In 1977 defendant joined the investment management firm of Brundage, Story and Rose, LLC (“Brundage”), Trial Tr. at 253; Pl.’s Trial Ex. 43, and became one of several principals/owners of the firm in 1982, Joint Pre-Trial Order, dated Aug. 9, 2004, Ex. A, Joint Statement of Undisputed Facts (“Facts”) ¶ 3; Trial Tr. at 242. Until October 2000, defendant served as a portfolio manager at Brundage, a position which entailed working directly with clients and making investment decisions for each individual account handled. See Facts ¶ 3; Trial Tr. at 286.

In August 1999 Brundage began discussions with Oppedisano & Company, Inc. (“Oppedisano & Co.”), a firm specializing in consulting investment management firms regarding mergers and acquisitions, about a possible acquisition by Bessemer, Facts ¶¶ 4-5, a federally chartered banking institution that provides investment advisory services to clients, id. ¶ 1. Unlike Brundage, however, plaintiffs investment management business was structured in a more centralized fashion, such that those in defendant’s position functioned as “client account managers” and did not make investment decisions for the portfolios of their clients. See Trial Tr. at 103-04, 227, 285-87, 361. That Bessemer operated in this fashion was well known to the investment management industry, id. at *388 229, and to defendant as well, id. at 363, 428, 545-46. Despite this and a series of other differences between Brundage and Bessemer, see id. at 428-33, 543-47, the two firms entered into a Purchase Agreement dated August 18, 2000, Facts ¶ 12; Pl.’s Trial Ex. 24 (“Purchase Agreement”). Defendant supported, and worked towards the consummation of, the transaction. Trial Tr. at 427-29, 544.

Pursuant to the Purchase Agreement, Bessemer purchased the assets of Brund-age, including Brundage’s client accounts and related good will. Facts ¶ 13. Under the Agreement, Bessemer made an initial payment of $50 million, id. ¶ 17, which was divided amongst the eight owners of Brundage based on a variety of factors, id. ¶ 18; Purchase Agreement at Annex I; Trial Tr. at 547-48. Defendant received over $9.1 million of this initial payment. Facts ¶ 19. In addition to the initial payment, the Purchase Agreement contained a number of contingent payments that could be earned by the now-former owners of Brundage (“Brundage partners”) based upon their collective ability to successfully transfer accounts to Bessemer, to enhance the revenues of the transferred accounts, to retain the accounts at Bessemer, and to reduce expenses. Id. ¶¶ 20-21; Trial Tr. at 553-60; Pl.’s Trial Ex. 14.

The Brundage partners received their first contingent payment, in the amount of $10 million, in September 2001, after they successfully transferred a requisite percentage of accounts from Brundage to Bessemer. Facts ¶¶ 23-24; Trial Tr. at 554; Pl.’s Trial Ex. 41. Defendant received over $2.25 million of this payment. Facts ¶ 25. The Brundage partners also earned a contingent payment for reducing expenses — a payment which pursuant to the Purchase Agreement would be paid eighteen months after the close of the acquisition, and, given that it was calculated as two times any costs successfully reduced, was all but guaranteed to be paid in some amount. See Facts ¶ 26; Trial Tr. at 554-57. On account of this contingent payment, in April 2002 the Brundage partners received approximately $15 million, see Facts ¶ 27, of which defendant received over $3.7 million, id. ¶ 28.

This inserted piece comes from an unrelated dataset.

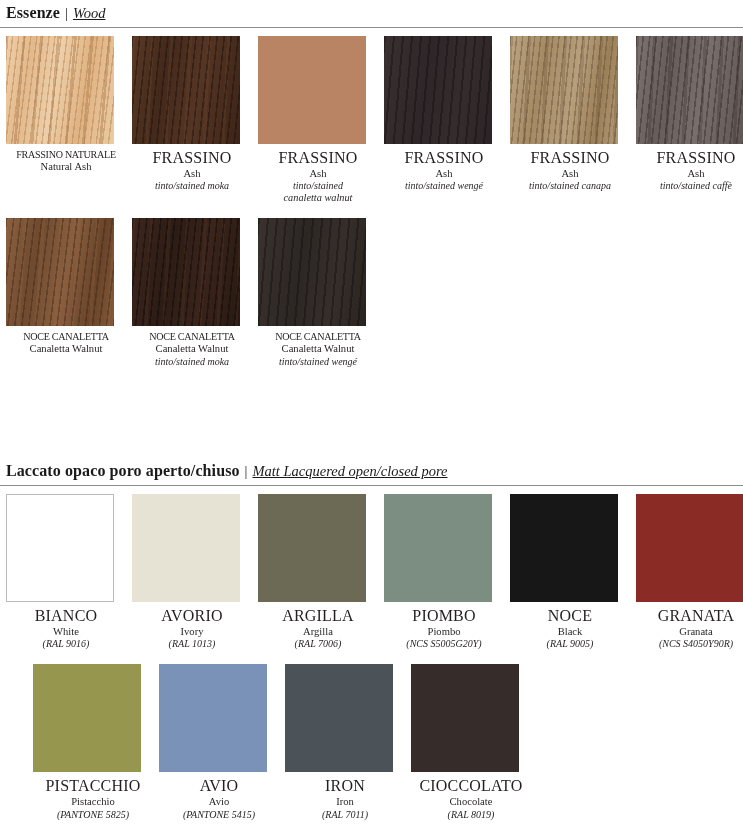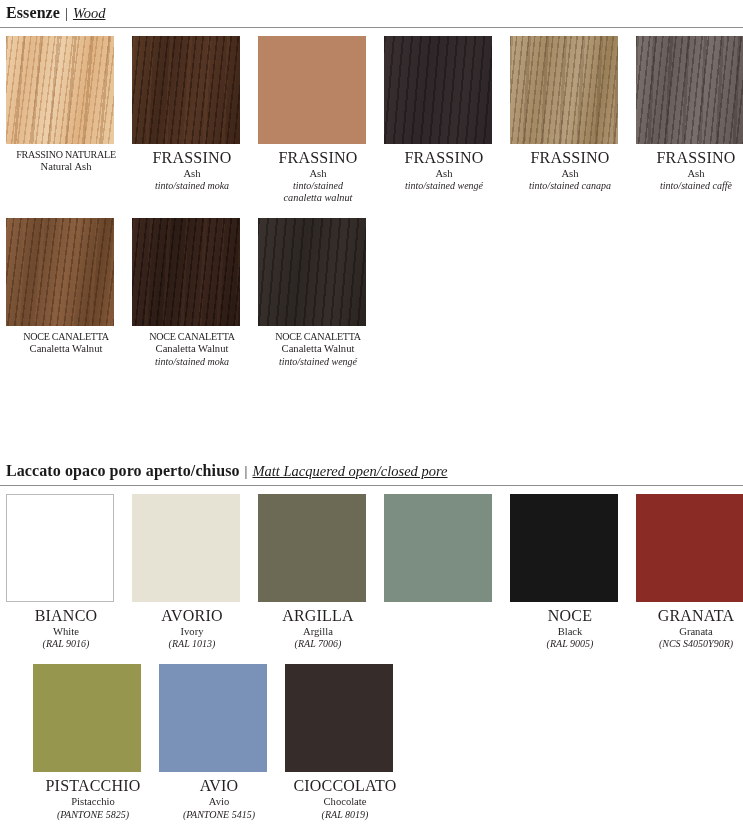"PIOMBO" div.caption { html: none -> <div> <span>PIOMBO</span> <span>Piombo</span> <span>(NCS S5005G20Y)</span> </div> }
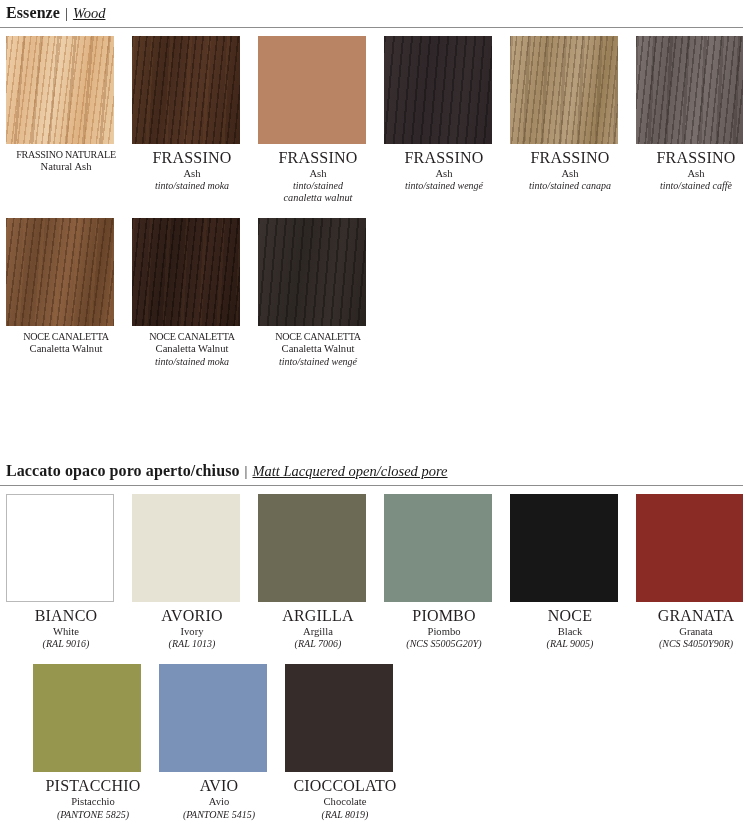"IRON" div.cell { html: none -> <div> <div></div> <div> <span>IRON</span> <span>Iron</span> <span>(RAL 7011)</span> </div> </div> }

Although the Brundage partners successfully earned two of the available contingent payments, they could not meet the requirements for the remaining two payments — an outcome that was all but assured shortly after the acquisition. See id. ¶ 29. In January 2001, Cheryl Grandfield, one of the Brundage partners, left Bessemer to form her own investment management firm. Trial Tr. at 333-36, 560-64. After actively soliciting her clients to follow her, Grandfield was sued by Bessemer. Id. The case was settled in April 2001 with Grandfield returning the $5 million she received pursuant to the Purchase Agreement in exchange for permission to solicit her clients. Id. As a result of Grandfield’s departure, and the departure of many of her clients, the Brundage partners were unable to meet the requirements for the remaining contingent payments. Id. at 560-64.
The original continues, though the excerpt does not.